1. Deep Learning Spectral Denoiser

NMRflux.jl includes Flux based deep learning tools for applying deep learning to the denoising of NMR spectra. These tools integrate with the SpectData structures of NMRflux and provide a flexible interface for loading datasets, building denoising models, training them, and applying inference to new FIDs or spectra.

1.1 Overview

Many NMR experiments, especially at low concentration or short acquisition times, produce spectra with poor signal-to-noise ratio and various artefacts (baseline distortions, phase errors, solvent residuals, etc.). Classical processing (apodisation, Fourier transform, phase and baseline correction, filtering) can improve the data, but often requires hand tuning and may either oversmooth peaks or leave structured noise. The deep learning spectral denoiser in NMRflux.jl addresses this problem by learning a non linear mapping from artefact corrupted spectra to their corresponding clean spectra. It uses a deep 1D convolutional autoencoder with residual connections, trained on pairs of clean/dirty spectra, to suppress noise and artefacts while preserving peak positions and line shapes. Once trained, the model can be applied to new spectra as an automated denoising step in larger NMR processing or analysis pipelines.

1.2 Data representation

The denoiser operates on frequency-domain spectra stored as SpectData objects and saved in .jld2 files. Each SpectData used for training or validation is a 2D complex array where odd-numbered rows contain clean spectra and the corresponding even-numbered rows contain the matching noisy/artefact corrupted spectra. Internally, the training script normalizes each clean/dirty pair and converts them into WHCN tensors: the input to the model is the dirty spectrum with two channels (real and imaginary parts), and the target is the corresponding clean spectrum represented by a single channel (real part only). The model therefore learns to map (W, 2, N) dirty spectra to (W, 1, N) cleaned real spectra, where W is the number of frequency points and N is the batch size.
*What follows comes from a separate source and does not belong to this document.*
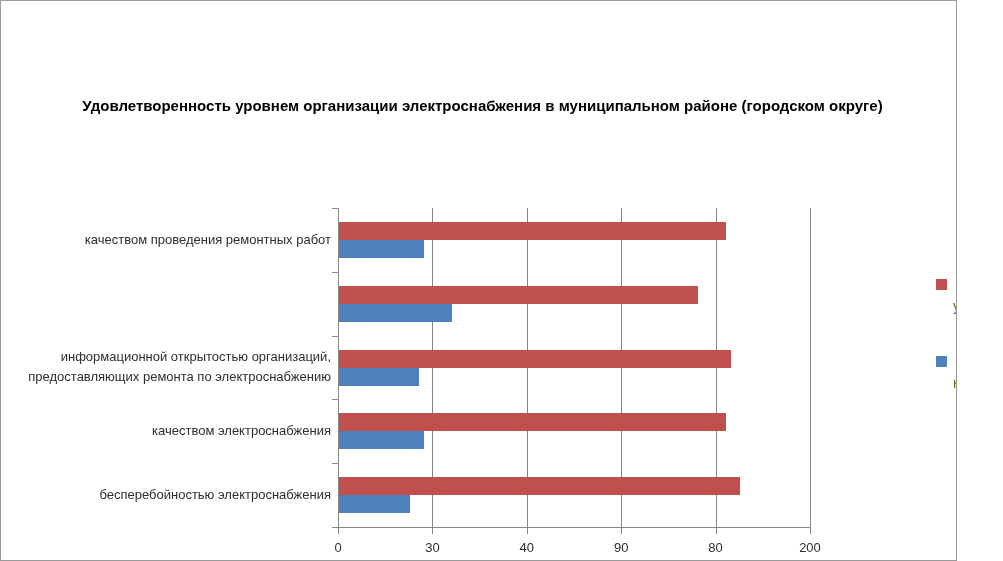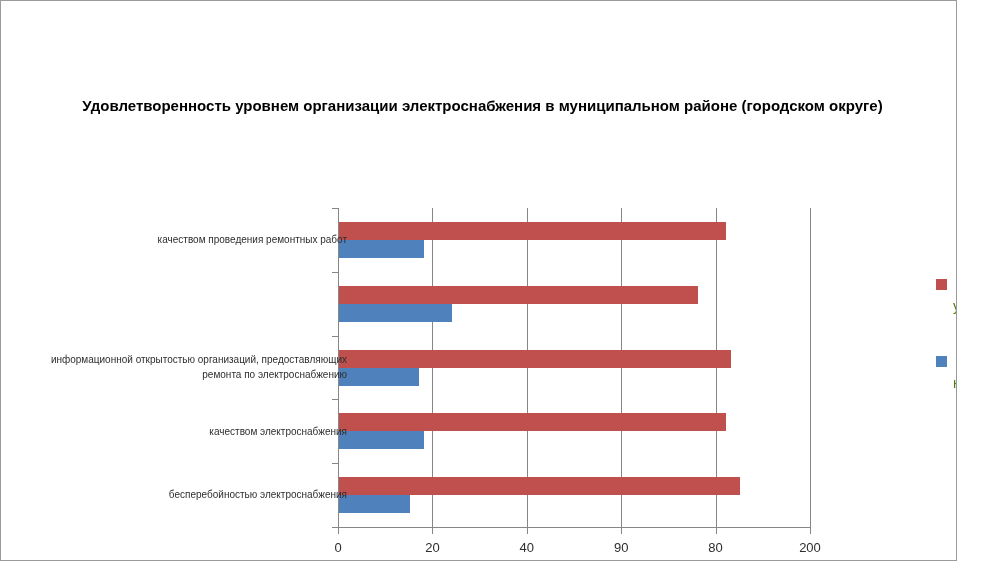"качеством проведения ремонтных работ" .cat-label { font-size: 10px -> 13px; left: 16px -> 0 }
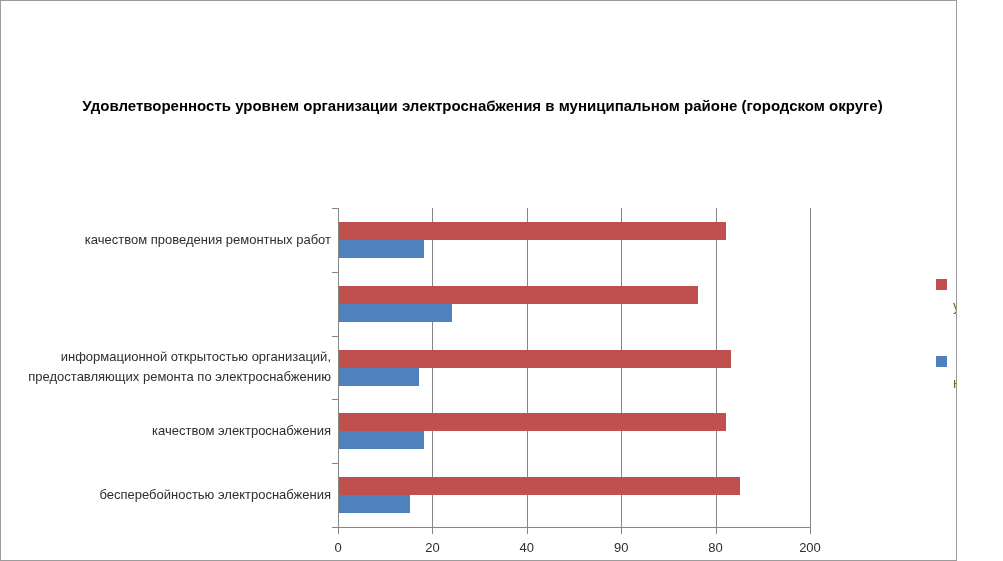"20" div.x-label { text: 20 -> 30 }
Training is controlled via a simple TOML configuration file (learning rate, batch size, number of epochs, etc.), and the script automatically writes model checkpoints (.bson files) during training so that runs can be resumed or warm started later.

Dataset Format and Loaders

The training script expects a single .jld2 file that contains one training split and one or more validation splits. Internally, the helper function

load_multi_snr_loaders(path; batchsize=50, norm_mode=:max, seed=1234, send_to_gpu=true)

Required keys in the .jld2 file

The dataset file must contain:

A training split stored under the key "train"
zero or more validation splits stored under keys of the form "valsnr10", "valsnr20", ...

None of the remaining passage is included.